(Records drawn from a dataset)

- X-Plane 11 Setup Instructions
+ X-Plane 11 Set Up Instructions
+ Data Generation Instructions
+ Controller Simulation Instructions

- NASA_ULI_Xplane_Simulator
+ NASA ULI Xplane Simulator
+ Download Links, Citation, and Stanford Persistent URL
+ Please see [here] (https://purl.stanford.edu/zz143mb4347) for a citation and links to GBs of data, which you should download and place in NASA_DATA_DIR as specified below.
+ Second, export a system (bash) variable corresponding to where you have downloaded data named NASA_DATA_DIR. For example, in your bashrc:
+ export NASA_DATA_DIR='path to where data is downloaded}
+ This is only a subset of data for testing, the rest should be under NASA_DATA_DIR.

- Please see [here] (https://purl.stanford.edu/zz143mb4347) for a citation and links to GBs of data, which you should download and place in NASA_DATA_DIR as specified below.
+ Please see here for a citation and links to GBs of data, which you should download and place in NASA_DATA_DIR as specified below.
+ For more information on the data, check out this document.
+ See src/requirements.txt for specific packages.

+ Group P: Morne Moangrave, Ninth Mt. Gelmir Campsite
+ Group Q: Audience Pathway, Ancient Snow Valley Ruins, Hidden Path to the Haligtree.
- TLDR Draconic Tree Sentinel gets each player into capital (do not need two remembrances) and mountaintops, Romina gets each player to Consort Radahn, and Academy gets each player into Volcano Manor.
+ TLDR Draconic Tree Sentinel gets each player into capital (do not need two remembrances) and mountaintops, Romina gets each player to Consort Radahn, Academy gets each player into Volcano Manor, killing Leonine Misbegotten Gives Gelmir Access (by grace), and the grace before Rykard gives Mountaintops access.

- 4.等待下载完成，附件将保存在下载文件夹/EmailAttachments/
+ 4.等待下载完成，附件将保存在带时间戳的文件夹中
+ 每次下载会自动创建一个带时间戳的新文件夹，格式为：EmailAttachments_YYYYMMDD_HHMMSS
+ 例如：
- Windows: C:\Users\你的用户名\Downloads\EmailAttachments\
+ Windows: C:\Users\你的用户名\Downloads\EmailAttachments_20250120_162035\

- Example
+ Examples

• Prompt:
Copy each line above where "Romina" appears.

• Result for this exercise:
- TLDR Draconic Tree Sentinel gets each player into capital (do not need two remembrances) and mountaintops, Romina gets each player to Consort Radahn, and Academy gets each player into Volcano Manor.
+ TLDR Draconic Tree Sentinel gets each player into capital (do not need two remembrances) and mountaintops, Romina gets each player to Consort Radahn, Academy gets each player into Volcano Manor, killing Leonine Misbegotten Gives Gelmir Access (by grace), and the grace before Rykard gives Mountaintops access.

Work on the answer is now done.